Record set:
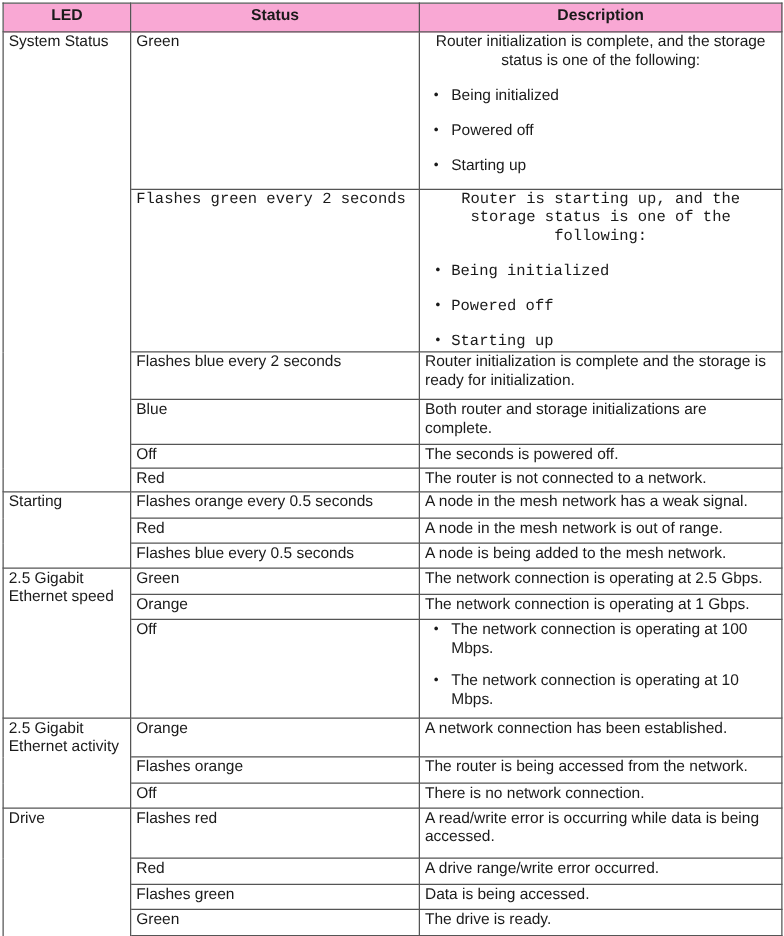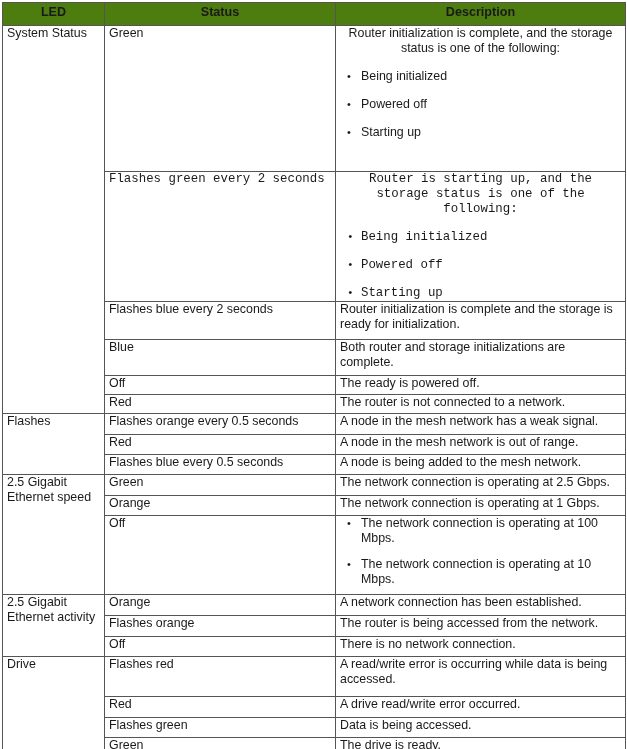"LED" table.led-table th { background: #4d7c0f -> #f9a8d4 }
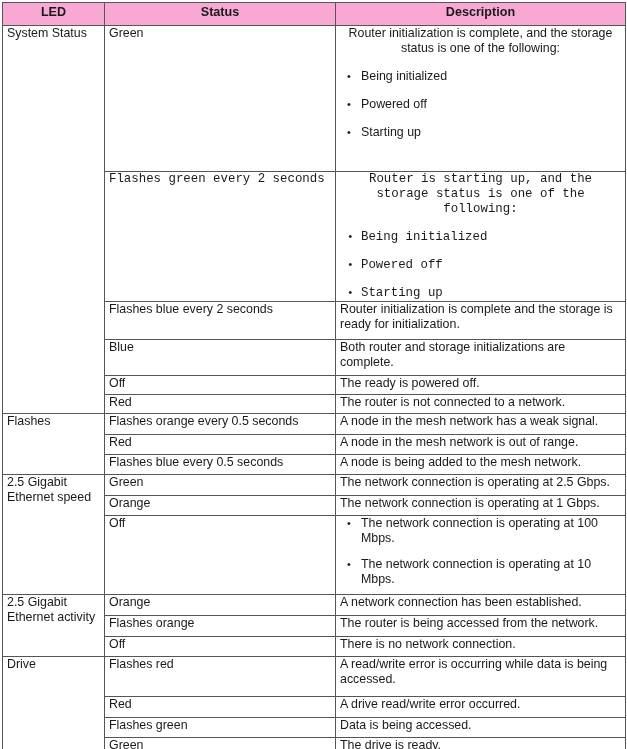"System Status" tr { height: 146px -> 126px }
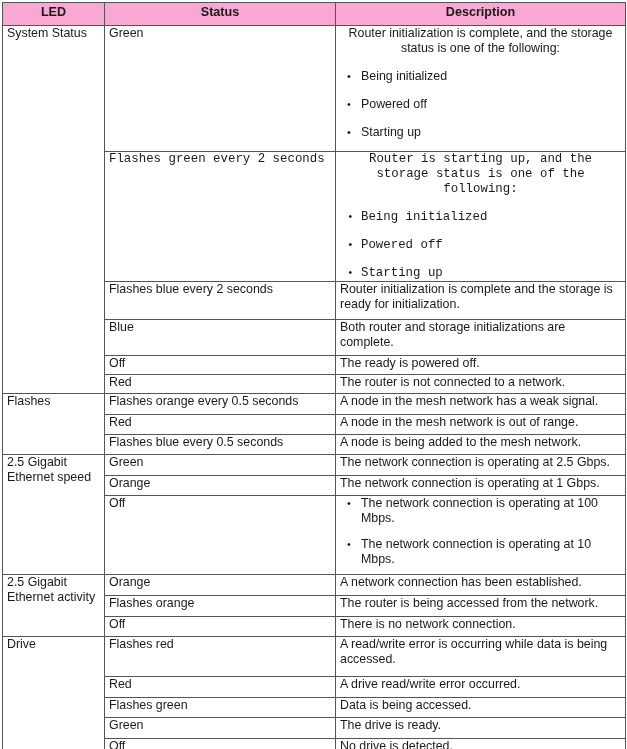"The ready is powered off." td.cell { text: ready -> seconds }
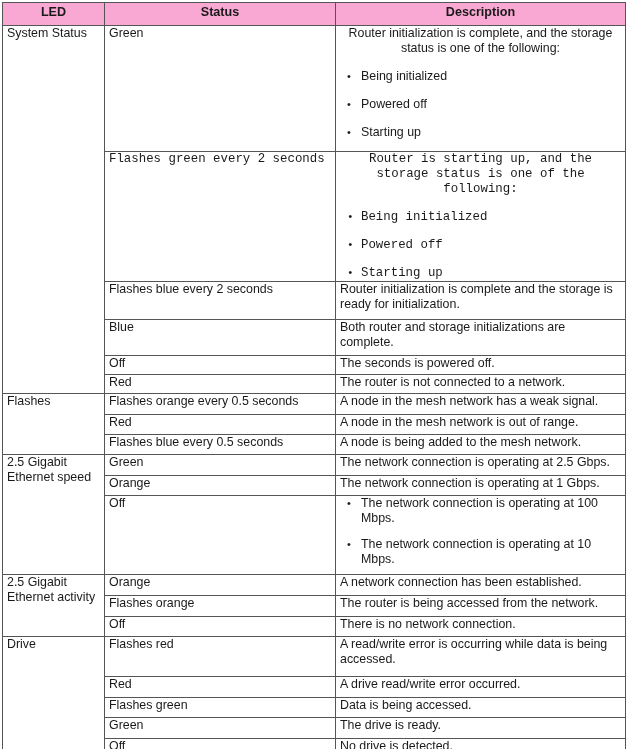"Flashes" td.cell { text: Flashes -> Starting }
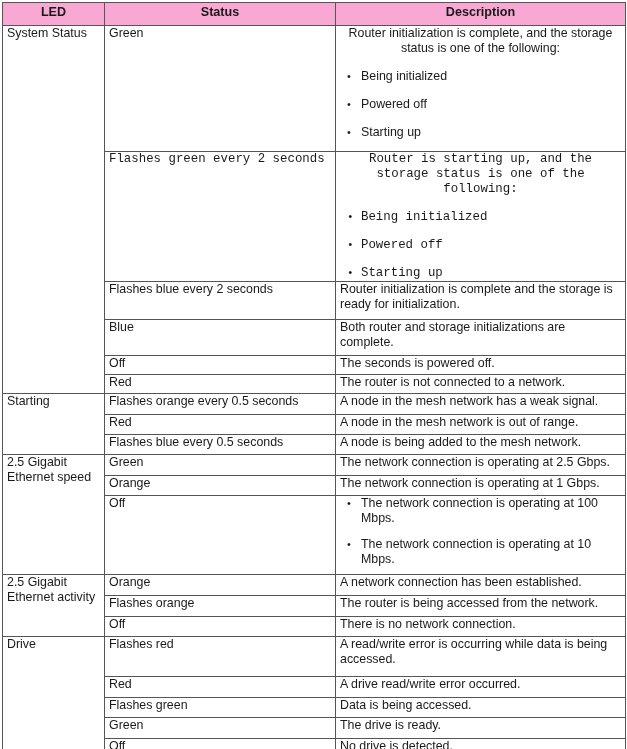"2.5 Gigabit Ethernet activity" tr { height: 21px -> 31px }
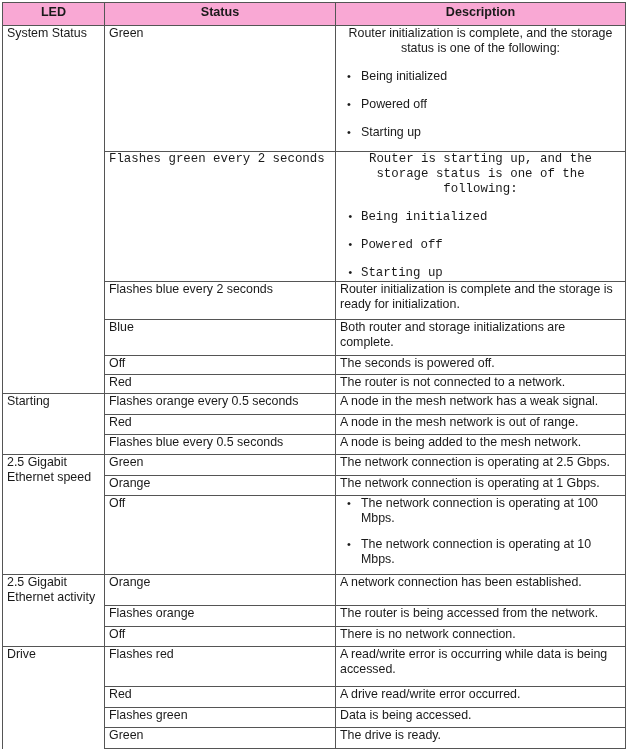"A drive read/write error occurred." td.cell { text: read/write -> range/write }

Exercise description:
Copy exactly, and copy only, the lines from the one bearing "ready is powered" through the closing line of the material, with both ends kept and pictures removed.

Answer to this exercise:
"The ready is powered off." td.cell { text: ready -> seconds }
"Flashes" td.cell { text: Flashes -> Starting }
"2.5 Gigabit Ethernet activity" tr { height: 21px -> 31px }
"A drive read/write error occurred." td.cell { text: read/write -> range/write }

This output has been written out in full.